Instructions to follow –
Copy out and return the lines from the one holding "#fdf3d8; border: 1px" to the end of the listing below, both included, omitting the pictures.

Segment Open

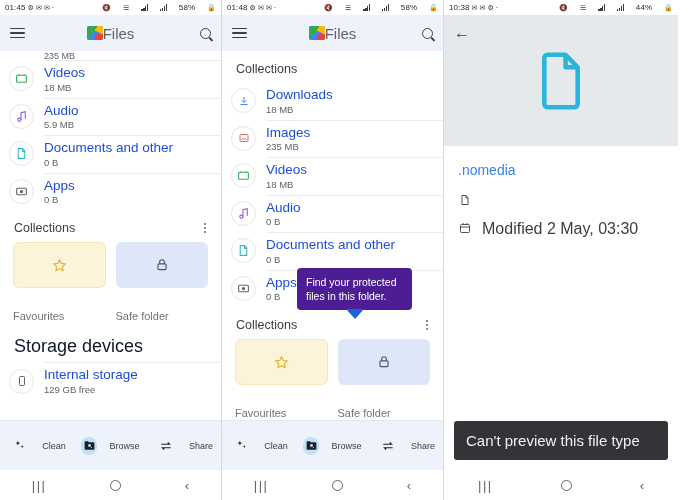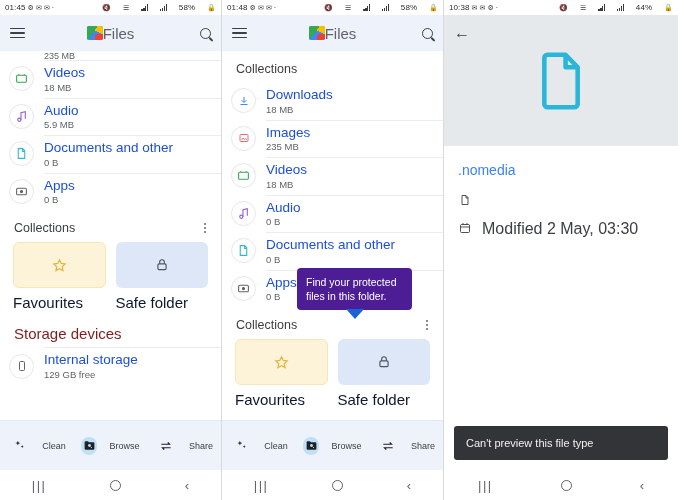--- a/index.html
+++ b/index.html
@@ -89,7 +89,7 @@
   .card { height: 46px; border-radius: 6px; display: flex; align-items: center; justify-content: center; }
   .card.fav { background: #fdf3d8; border: 1px solid #f7e6b8; }
   .card.safe { background: #dde7f8; }
-  .card-label { font-size: 15px; color: #0f172a; margin-top: 6px; }
+  .card-label { font-size: 11px; color: #737373; margin-top: 22px; }
 
   .storage-title { font-size: 15px; color: #7f1d1d; padding: 14px 14px 5px; }
 

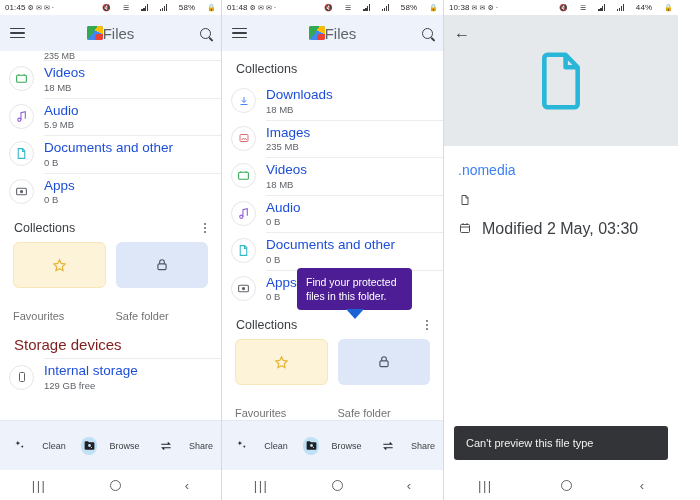--- a/index.html
+++ b/index.html
@@ -91,7 +91,7 @@
   .card.safe { background: #dde7f8; }
   .card-label { font-size: 11px; color: #737373; margin-top: 22px; }
 
-  .storage-title { font-size: 15px; color: #7f1d1d; padding: 14px 14px 5px; }
+  .storage-title { font-size: 18px; color: #0f172a; padding: 14px 14px 5px; }
 
   
   .botnav {

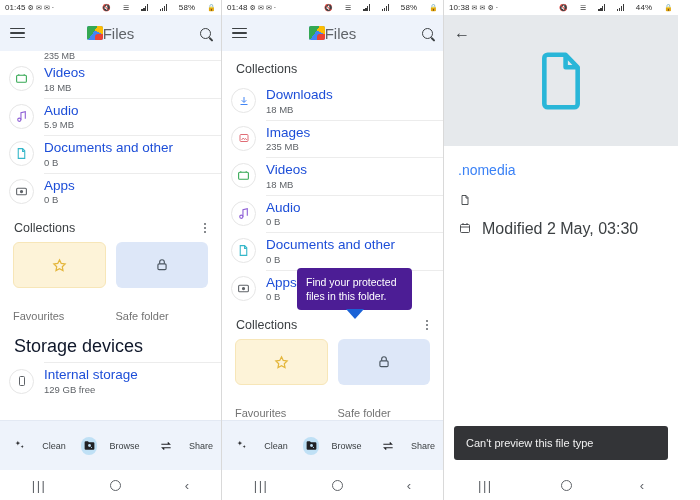--- a/index.html
+++ b/index.html
@@ -139,7 +139,7 @@
   .meta-line { font-size: 16px; color: #3c4043; }
   .snackbar {
     position: absolute; left: 10px; right: 10px; bottom: 40px; background: #333437;
-    color: #f1f1f1; font-size: 11px; padding: 11px 12px; border-radius: 3px;
+    color: #f1f1f1; font-size: 15px; padding: 11px 12px; border-radius: 3px;
   }
   .p3 .sysnav { background: #fff; }
 </style>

Segment Closed

Solution –
   .card.fav { background: #fdf3d8; border: 1px solid #f7e6b8; }
   .card.safe { background: #dde7f8; }
-  .card-label { font-size: 15px; color: #0f172a; margin-top: 6px; }
+  .card-label { font-size: 11px; color: #737373; margin-top: 22px; }
 
   .storage-title { font-size: 15px; color: #7f1d1d; padding: 14px 14px 5px; }
 

--- a/index.html
+++ b/index.html
@@ -91,7 +91,7 @@
   .card.safe { background: #dde7f8; }
   .card-label { font-size: 11px; color: #737373; margin-top: 22px; }
 
-  .storage-title { font-size: 15px; color: #7f1d1d; padding: 14px 14px 5px; }
+  .storage-title { font-size: 18px; color: #0f172a; padding: 14px 14px 5px; }
 
   
   .botnav {

--- a/index.html
+++ b/index.html
@@ -139,7 +139,7 @@
   .meta-line { font-size: 16px; color: #3c4043; }
   .snackbar {
     position: absolute; left: 10px; right: 10px; bottom: 40px; background: #333437;
-    color: #f1f1f1; font-size: 11px; padding: 11px 12px; border-radius: 3px;
+    color: #f1f1f1; font-size: 15px; padding: 11px 12px; border-radius: 3px;
   }
   .p3 .sysnav { background: #fff; }
 </style>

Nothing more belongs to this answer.